If doit's argument is arr1, the steps are as follows.
arr = arr1
e = arr.each_with_object({})
#=> #<Enumerator: [{:entity_type=>"Mac", :entity_ids=>[3], :cascade_id=>2,
# :location_id=>1},
# {:entity_type=>"Mac", :entity_ids=>[2], :cascade_id=>2,
# :location_id=>1},
# {:entity_type=>"Mac", :entity_ids=>[9], :cascade_id=>4,
# :location_id=>1},
# {:entity_type=>"Mac", :entity_ids=>[10], :cascade_id=>4,
# :location_id=>1}
# ]:each_with_object({})>
The first element of the enumerator is passed to the block and values are assigned to the block variables.
g, h = e.next
#=> [{:entity_type=>"Mac", :entity_ids=>[3], :cascade_id=>2, :location_id=>1}, {}]
g #=> {:entity_type=>"Mac", :entity_ids=>[3], :cascade_id=>2, :location_id=>1}
h #=> {}
Compute the (only) key for the hash to be merged with h.
a = g.reject { |k,_| k==:entity_ids }
#=> {:entity_type=>"Mac", :cascade_id=>2, :location_id=>1}
Perform the update operation.
h.update(a=>g)
#=> {{:entity_type=>"Mac", :cascade_id=>2, :location_id=>1}=>
# {:entity_type=>"Mac", :entity_ids=>[3], :cascade_id=>2, :location_id=>1}}
This is the new value of h. As h (which was empty) did not have the key
{:entity_type=>"Mac", :cascade_id=>2, :location_id=>1}
the block was not used to determine the value of this key in the merged hash.
Now generate the next value of the enumerator e, pass it to the block, assign values to the block variables and perform the block calculation.
g, h = e.next
#=> [{:entity_type=>"Mac", :entity_ids=>[2], :cascade_id=>2, :location_id=>1},
# {{:entity_type=>"Mac", :cascade_id=>2, :location_id=>1}=>
# {:entity_type=>"Mac", :entity_ids=>[3], :cascade_id=>2, :location_id=>1}}]
g #=> {:entity_type=>"Mac", :entity_ids=>[2], :cascade_id=>2, :location_id=>1}
h #=> {{:entity_type=>"Mac", :cascade_id=>2, :location_id=>1}=>
# {:entity_type=>"Mac", :entity_ids=>[3, 2], :cascade_id=>2, :location_id=>1}}
a = g.reject { |k,_| k==:entity_ids }
#=> {:entity_type=>"Mac", :cascade_id=>2, :location_id=>1}
h.update(a=>g) do |_,o,n|
puts "_=#{_}, o=#{o}, n=#{n}"
o.merge(entity_ids: o[:entity_ids] + n[:entity_ids])
end
#=> {{:entity_type=>"Mac", :cascade_id=>2, :location_id=>1}=>
# {:entity_type=>"Mac", :entity_ids=>[3, 2], :cascade_id=>2, :location_id=>1}}
This is the new value of h.
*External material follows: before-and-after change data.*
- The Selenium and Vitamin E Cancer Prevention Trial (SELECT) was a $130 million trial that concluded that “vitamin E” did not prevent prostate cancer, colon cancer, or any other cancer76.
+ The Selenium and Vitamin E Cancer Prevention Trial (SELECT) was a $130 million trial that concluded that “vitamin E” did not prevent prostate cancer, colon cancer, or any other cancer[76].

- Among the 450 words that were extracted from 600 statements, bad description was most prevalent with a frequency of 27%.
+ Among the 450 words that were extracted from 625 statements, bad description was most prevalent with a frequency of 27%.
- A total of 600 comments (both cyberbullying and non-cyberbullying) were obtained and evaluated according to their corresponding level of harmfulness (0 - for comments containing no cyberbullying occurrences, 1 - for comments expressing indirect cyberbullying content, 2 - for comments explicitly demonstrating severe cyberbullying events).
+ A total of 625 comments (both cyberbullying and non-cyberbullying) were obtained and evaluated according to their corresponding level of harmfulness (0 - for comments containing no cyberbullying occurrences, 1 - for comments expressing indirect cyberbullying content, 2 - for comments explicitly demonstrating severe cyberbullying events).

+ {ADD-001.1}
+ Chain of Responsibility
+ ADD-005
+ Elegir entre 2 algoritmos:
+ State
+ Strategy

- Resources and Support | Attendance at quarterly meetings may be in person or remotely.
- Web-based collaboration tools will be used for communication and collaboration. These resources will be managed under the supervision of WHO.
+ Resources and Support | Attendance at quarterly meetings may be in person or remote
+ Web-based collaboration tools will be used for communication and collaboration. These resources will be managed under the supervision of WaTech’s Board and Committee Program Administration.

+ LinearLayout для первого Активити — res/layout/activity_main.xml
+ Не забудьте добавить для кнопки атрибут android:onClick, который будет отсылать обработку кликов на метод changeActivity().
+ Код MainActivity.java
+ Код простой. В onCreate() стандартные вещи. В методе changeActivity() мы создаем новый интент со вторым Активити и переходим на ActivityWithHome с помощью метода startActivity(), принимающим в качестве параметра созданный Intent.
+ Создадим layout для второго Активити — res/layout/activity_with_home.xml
As both g and h have the key a the block is consulted to obtain the value of that key in the merged hash (new h). The values of that block variables are printed.
_={:entity_type=>"Mac", :cascade_id=>2, :location_id=>1},
o={:entity_type=>"Mac", :entity_ids=>[3], :cascade_id=>2, :location_id=>1},
n={:entity_type=>"Mac", :entity_ids=>[2], :cascade_id=>2, :location_id=>1}
h[:entity_ids] is therefore replaced with
o[:entity_ids] + o[:entity_ids]
#=> [3] + [2] => [3, 2]
The calculations for the two remaining elements of e are similar, at which time
h #=> {{ :entity_type=>"Mac", :cascade_id=>2, :location_id=>1 }=>
# { :entity_type=>"Mac", :entity_ids=>[3, 2], :cascade_id=>2, :location_id=>1 },
# { :entity_type=>"Mac", :cascade_id=>4, :location_id=>1 }=>
# { :entity_type=>"Mac", :entity_ids=>[9, 10], :cascade_id=>4, :location_id=>1 }}
The final step is to return the values of this hash.
h.values
#=> <as shown above>
Note that some of the block variables are underscores (_). Though they are valid local variables, they are commonly used to indicate that they are not used in the block calculation. An alternative convention is to have the unused block variable begin with an underscore, such as _key.

This will work:
def combine(collection)
return [] if collection.empty?
grouping_key = collection.first.keys - [:entity_ids]
grouped_collection = collection.group_by do |element|
grouping_key.map { |key| [key, element[key]] }.to_h
end
grouped_collection.map do |key, elements|
key.merge(entity_ids: elements.map { |e| e[:entity_ids] }.flatten.uniq)
end
end
Here's what's going on:
First we determine a "grouping key" for the collection by sampling the keys of the first element and removing :entity_ids. All other keys combined make up the grouping key on which the combination depends.
The Enumerable#group_by method iterates over a collection and groups it by the grouping key we just constructed.
We then iterate over the grouped collection and merge in a new entity_ids attribute made up of the combined entity ids from each group.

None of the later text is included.